DIXIT!
30 de Maio de 2014, 19 horas e 35 minutos.
Na sala do trono, sítio das magnas decisões, o Imperador reuniu com seus validos, devidamente trajados, dando ao momento a merecida e habitual solenidade. Assim se manifesta, desde tempos imemoriais, o poder absoluto.

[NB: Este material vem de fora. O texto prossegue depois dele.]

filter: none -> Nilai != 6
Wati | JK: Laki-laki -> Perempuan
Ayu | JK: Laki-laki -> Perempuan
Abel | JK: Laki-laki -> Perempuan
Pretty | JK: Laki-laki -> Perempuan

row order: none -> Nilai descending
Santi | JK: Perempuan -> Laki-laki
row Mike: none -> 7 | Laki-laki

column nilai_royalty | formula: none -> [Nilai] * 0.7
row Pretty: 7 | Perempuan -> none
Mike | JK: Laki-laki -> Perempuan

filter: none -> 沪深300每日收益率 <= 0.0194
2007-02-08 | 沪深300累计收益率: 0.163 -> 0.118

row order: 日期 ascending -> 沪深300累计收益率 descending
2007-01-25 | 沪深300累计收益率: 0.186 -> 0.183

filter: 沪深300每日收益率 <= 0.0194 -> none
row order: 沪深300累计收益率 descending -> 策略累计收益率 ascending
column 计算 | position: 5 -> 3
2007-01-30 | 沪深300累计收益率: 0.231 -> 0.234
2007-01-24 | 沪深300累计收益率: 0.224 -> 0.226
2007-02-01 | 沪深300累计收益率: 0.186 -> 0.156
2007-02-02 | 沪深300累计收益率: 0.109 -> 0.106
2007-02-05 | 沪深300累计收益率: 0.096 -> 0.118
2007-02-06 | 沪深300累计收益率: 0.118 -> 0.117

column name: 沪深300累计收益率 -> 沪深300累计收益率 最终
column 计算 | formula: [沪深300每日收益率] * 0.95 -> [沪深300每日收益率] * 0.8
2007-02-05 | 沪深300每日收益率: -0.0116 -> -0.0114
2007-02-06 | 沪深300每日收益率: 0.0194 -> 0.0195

O povo aguardava, temeroso, a palavra sem recurso do grande deste terra, do maior, do omnipotente, da verdadeira sede do soberania, quem sabe se do poder divino, encarnado no Imperador por força do Livro de Horas do socialismo a que os tempos modernos e os zelotas profissionais chamam Constituição. O Imperador sabe que, segundo o mesmo Livro de Horas, poderia tomar uma ou outra decisão quanto ao que lhe era pedido pelo povo. Sabia também que podia recorrer a critérios de bom senso, de equidade e de justiça, a fim de não perturbar ainda mais a já difícil vida dos seus súbditos. Mas, se tal fizesse, poderiam as menos qualificadas franjas de tais ignaros achar que não tinha demonstrado o seu poder, coisa de que o Imperador é, acima de tudo, justificadamente cioso.
Chamou o seu costumado arauto e deu-lhe a palavra para ler o seu dictat. O povo ouviu mas não rejubilou, a não ser os mais primitivos exegetas do Livro de Horas. Estes vão continuar, fiéis ao Imperador, a prejudicar a solução dos problemas do povo.
O mais importante, porém, é que o poder absoluto do Imperador não foi beliscado. O poder é o poder. Os humores do Imperador são sagrados.
Longa vida e saúde ao nosso bem-amado Imperador!
Consta que Kim-jong-un, do outro lado do mundo, lhe vai mandar um telegrama.